Copy out, exactly and with nothing else, the stretch of lines that starts at the line containing "(306, 104) none -> [164,183,238,203] graduate" and finishes at the end of the data.
*** Opening of Exercise data ***
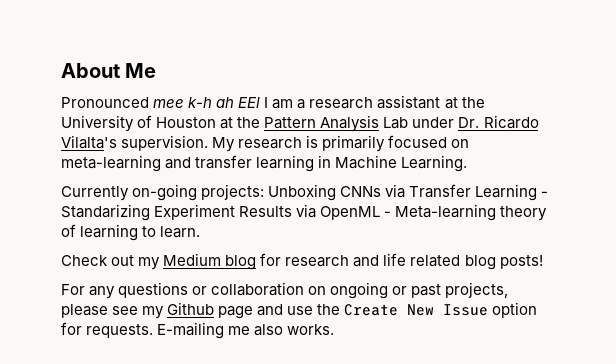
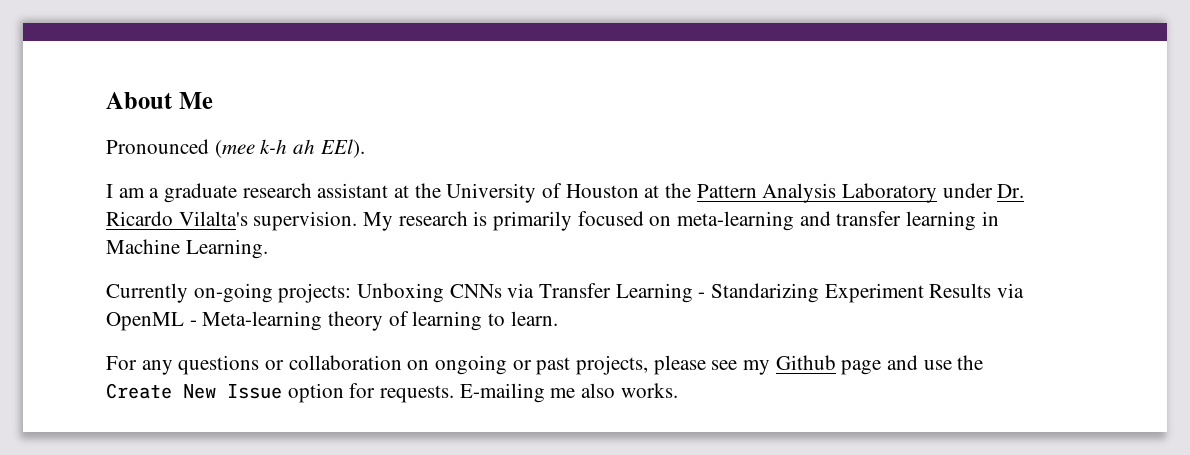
[153,99,185,108] mee -> [214,140,255,158] (mee
[238,97,261,108] EEl -> [319,139,365,158] EEl). //
(306, 104) none -> [164,183,238,203] graduate
[383,117,409,129] Lab -> [842,183,938,203] Laboratory
[61,253,543,270] // Check out my Medium blog for research and life related blog posts! -> (558, 318) none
*** Close of Exercise data ***
> _Task solution_
(306, 104) none -> [164,183,238,203] graduate
[383,117,409,129] Lab -> [842,183,938,203] Laboratory
[61,253,543,270] // Check out my Medium blog for research and life related blog posts! -> (558, 318) none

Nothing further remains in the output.